De même, il est impossible de ne pas mentionner sa référence majeure que fut sa mère, Olga Romesín d’origine aymara. Avec elle, il apprendra que la chose la plus importante dans la vie est de collaborer et de partager en communauté. C’est pourquoi il critique fortement le fondamentalisme des grandes idéologies totalisantes, prétendument libératrices. Dans la pratique, elles dériveraient en de simples doctrines qui ont rendu impossible la réflexion et la bonne coexistence.

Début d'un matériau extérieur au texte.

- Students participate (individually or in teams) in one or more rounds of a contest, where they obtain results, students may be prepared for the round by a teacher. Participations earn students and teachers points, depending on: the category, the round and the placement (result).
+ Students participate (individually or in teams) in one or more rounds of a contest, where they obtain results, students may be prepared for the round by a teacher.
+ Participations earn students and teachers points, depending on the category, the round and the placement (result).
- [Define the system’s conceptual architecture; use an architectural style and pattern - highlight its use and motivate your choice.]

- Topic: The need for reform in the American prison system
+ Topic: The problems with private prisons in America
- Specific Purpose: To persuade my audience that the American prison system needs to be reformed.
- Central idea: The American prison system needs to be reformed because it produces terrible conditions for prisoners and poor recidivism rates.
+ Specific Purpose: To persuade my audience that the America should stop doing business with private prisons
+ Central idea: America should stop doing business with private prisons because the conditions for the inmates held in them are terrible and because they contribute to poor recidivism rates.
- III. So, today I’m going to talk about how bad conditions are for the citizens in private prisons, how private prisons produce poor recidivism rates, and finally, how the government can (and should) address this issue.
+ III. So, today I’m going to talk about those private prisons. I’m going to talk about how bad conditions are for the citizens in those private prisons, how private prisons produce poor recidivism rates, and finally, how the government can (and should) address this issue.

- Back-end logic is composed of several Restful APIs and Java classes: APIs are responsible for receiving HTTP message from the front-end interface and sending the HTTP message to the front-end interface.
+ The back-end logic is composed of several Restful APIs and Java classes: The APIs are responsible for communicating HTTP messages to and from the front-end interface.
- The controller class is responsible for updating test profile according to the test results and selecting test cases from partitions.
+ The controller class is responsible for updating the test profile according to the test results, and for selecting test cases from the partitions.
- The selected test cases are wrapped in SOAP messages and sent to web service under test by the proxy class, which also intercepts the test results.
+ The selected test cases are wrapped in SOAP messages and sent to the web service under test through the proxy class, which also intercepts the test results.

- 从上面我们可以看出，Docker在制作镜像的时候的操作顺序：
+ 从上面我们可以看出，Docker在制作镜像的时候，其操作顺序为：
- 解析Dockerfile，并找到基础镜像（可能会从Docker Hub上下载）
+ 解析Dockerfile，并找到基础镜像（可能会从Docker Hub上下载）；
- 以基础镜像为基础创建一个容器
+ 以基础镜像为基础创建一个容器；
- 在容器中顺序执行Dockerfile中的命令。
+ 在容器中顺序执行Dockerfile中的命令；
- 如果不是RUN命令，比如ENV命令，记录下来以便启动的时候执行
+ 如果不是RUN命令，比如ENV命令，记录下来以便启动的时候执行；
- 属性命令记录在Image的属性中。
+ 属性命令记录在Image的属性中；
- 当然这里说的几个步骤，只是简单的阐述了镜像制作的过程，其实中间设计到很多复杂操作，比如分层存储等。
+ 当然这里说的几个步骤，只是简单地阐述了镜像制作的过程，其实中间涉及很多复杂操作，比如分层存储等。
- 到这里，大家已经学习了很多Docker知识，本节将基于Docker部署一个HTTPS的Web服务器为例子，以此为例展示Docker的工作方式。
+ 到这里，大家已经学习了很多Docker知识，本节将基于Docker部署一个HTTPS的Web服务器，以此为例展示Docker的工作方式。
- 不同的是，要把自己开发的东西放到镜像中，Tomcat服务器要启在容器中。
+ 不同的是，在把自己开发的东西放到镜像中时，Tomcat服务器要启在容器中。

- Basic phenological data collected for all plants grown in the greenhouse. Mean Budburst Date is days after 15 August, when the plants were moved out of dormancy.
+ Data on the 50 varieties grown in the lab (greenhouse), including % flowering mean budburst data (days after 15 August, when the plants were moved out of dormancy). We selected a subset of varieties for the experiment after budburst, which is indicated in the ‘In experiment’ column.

C’est depuis cet endroit que Maturana a toujours exprimé sa critique des modèles politiques centrés sur la compétition. Cela dans la négation de l’autre, à travers le racisme, le sexisme, le classisme, et un détachement complet de la Terre Mère, comme si nous étions les seuls êtres vivants. En résulte une crise climatique mettant en danger les conditions minimales de vie sur la planète.

Piège de la compétition

Ce n’est donc pas une coïncidence si, lors du sursaut social d’octobre 2019 au Chili, qui se traduira par une révolte populaire historique dans le pays et un processus constituant sans précédent, Maturana déclare: «Ce sursaut social a été comme une plainte de n’être pas vu. Parce que l’État ne remplissait pas son engagement fondamental de veiller au bien-être de l’ensemble de la communauté. Et cela a trait avec le contexte de cette culture centrée sur la compétition».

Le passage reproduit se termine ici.